Amman, JORDAN (April 24, 2014) — The announcement of a new refugee camp to open in Jordan is sad but significant, says World Vision. The Jordanian Government and UNHCR have announced that a new refugee camp will open at the end of April. Azraq camp, located approximately 60 miles east of Amman, has the capacity to host up to 130,000 people. If it grows to that size, it would be one of the largest refugee camps in the world.
“It is heartbreaking that three years after this conflict started, the situation is still causing children and their families to have to cross borders to flee to safety,” said Conny Lenneberg, World Vision’s regional leader for the Middle East. “It’s desperately sad that we need to open another camp, but it’s significant that the UN and Jordanian Government are able to provide this service.”
The decision comes as the Syrian crisis continues to grow as it enters its fourth year, with no end in sight. Approximately 600 people enter Jordan as refugees every day, fleeing the violence andseeking basic necessities like food and water, as/while aid organizations continue to encounter so many obstacles to reaching them inside Syria. Za'atari camp, Jordan’s primary refugee camp, is already home to nearly 100,000 people. More than 450,000 refugees are living outside of camps in communities around the country, many without access to basic services.
World Vision is one of 22 agencies working on preparations in Azraq camp. The organization has built water and sanitation infrastructure to meet the needs up to 30,000 people. The agency welcomes the camp opening to provide a safe space for new arrivals, particularly those with children, but stresses that given the increase in numbers of refugees into Jordan and the protracted nature of the Syrian crisis, there needs to be renewed attention to supporting the Government of Jordan as it works to come up with longer term solutions.
“The journey from Syria can be long and distressing. World Vision and our partners have been working hard to ensure that this new camp is as safe, clean and comfortable for families as possible,” said Lenneberg. “But of course, we wish there was no need for children to live in camps, or for refugees to be having to flee on such a massive scale. We want this conflict to end. We want peace for Syria.”

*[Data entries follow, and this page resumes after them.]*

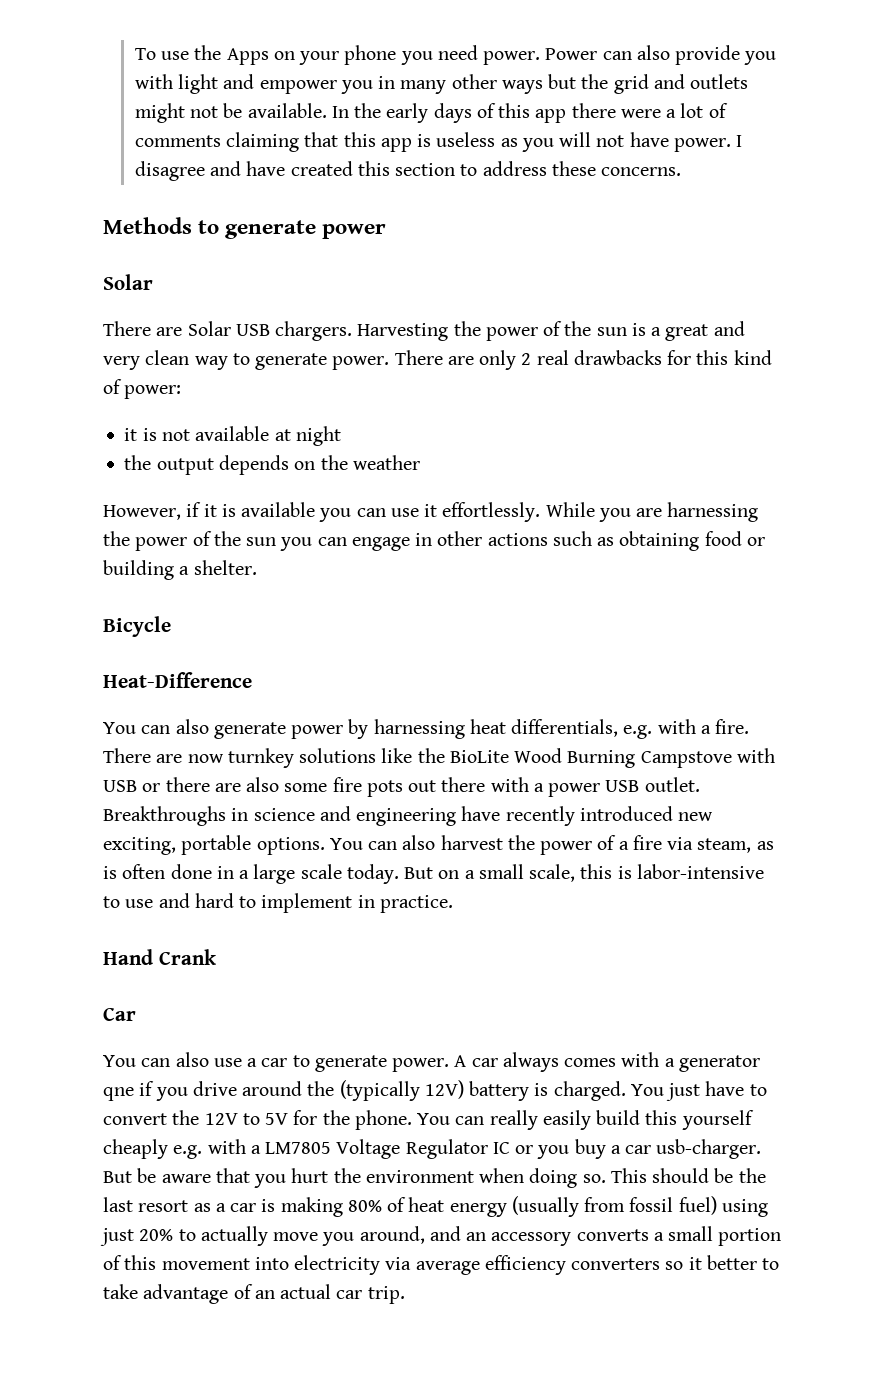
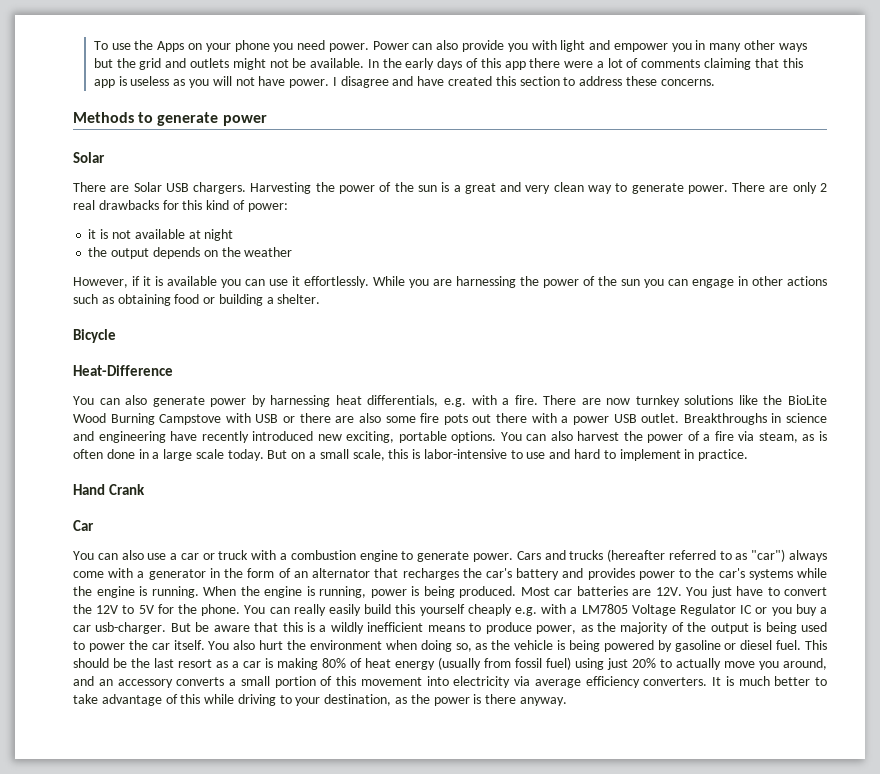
- You can also use a car to generate power. A car always comes with a generator qne if you drive around the (typically 12V) battery is charged.
+ You can also use a car or truck with a combustion engine to generate power. Cars and trucks (hereafter referred to as "car") always come with a generator in the form of an alternator that recharges the car's battery and provides power to the car's systems while the engine is running. When the engine is running, power is being produced. Most car batteries are 12V.
- But be aware that you hurt the environment when doing so.
+ But be aware that this is a wildly inefficient means to produce power, as the majority of the output is being used to power the car itself. You also hurt the environment when doing so, as the vehicle is being powered by gasoline or diesel fuel.
- This should be the last resort as a car is making 80% of heat energy (usually from fossil fuel) using just 20% to actually move you around, and an accessory converts a small portion of this movement into electricity via average efficiency converters so it better to take advantage of an actual car trip.
+ This should be the last resort as a car is making 80% of heat energy (usually from fossil fuel) using just 20% to actually move you around, and an accessory converts a small portion of this movement into electricity via average efficiency converters. It is much better to take advantage of this while driving to your destination, as the power is there anyway.

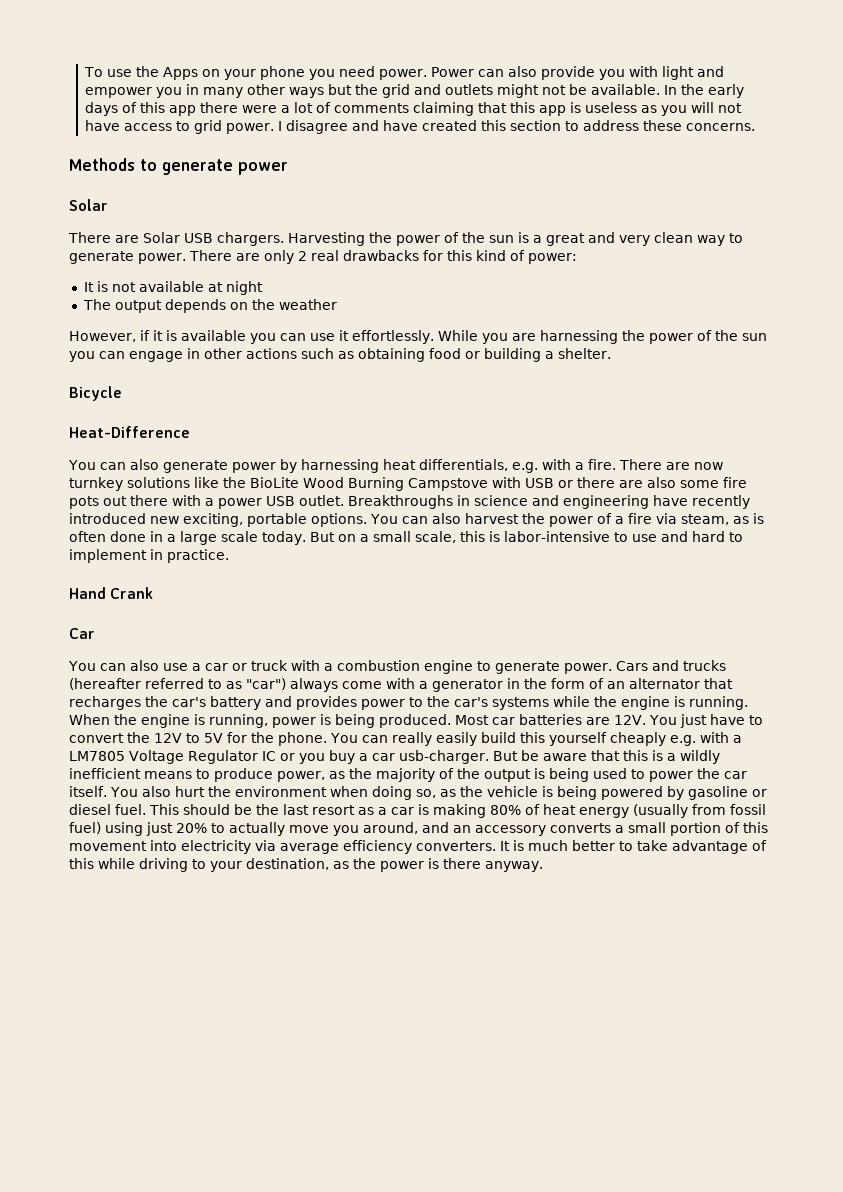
- In the early days of this app there were a lot of comments claiming that this app is useless as you will not have power.
+ In the early days of this app there were a lot of comments claiming that this app is useless as you will not have access to grid power.
- it is not available at night
+ It is not available at night
- the output depends on the weather
+ The output depends on the weather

Jordan is one of the world’s most water-scarce countries, and, much like Za’atari, the environment at Azraq is dry, dusty and desolate. The government, United Nations and aid agencies have designed the camp with safety, comfort and cultural considerations in mind. The camp has been separated into villages. Families will live in shelters, not tents, and there will be more water and sanitation facilities per family than were initially available at Za’atari. Schools and playgrounds have already been built for children.
“It means a lot to us to get this right,” said Lenneberg. “But three years in, the fact remains that more needs to be done to put an end to this hideous conflict, peacefully, so that no more children need to flee the country they love so much.”
The opening of the camp comes as the heads of all major United Nations organizations are calling for an end to the violence and humanitarian access for aid organizations that have so often been blocked from reaching vulnerable people in-urgent need within Syria. Much of the humanitarian response to the conflict remains underfunded, despite UN estimates that more than 9.3 million people are urgently in need of assistance.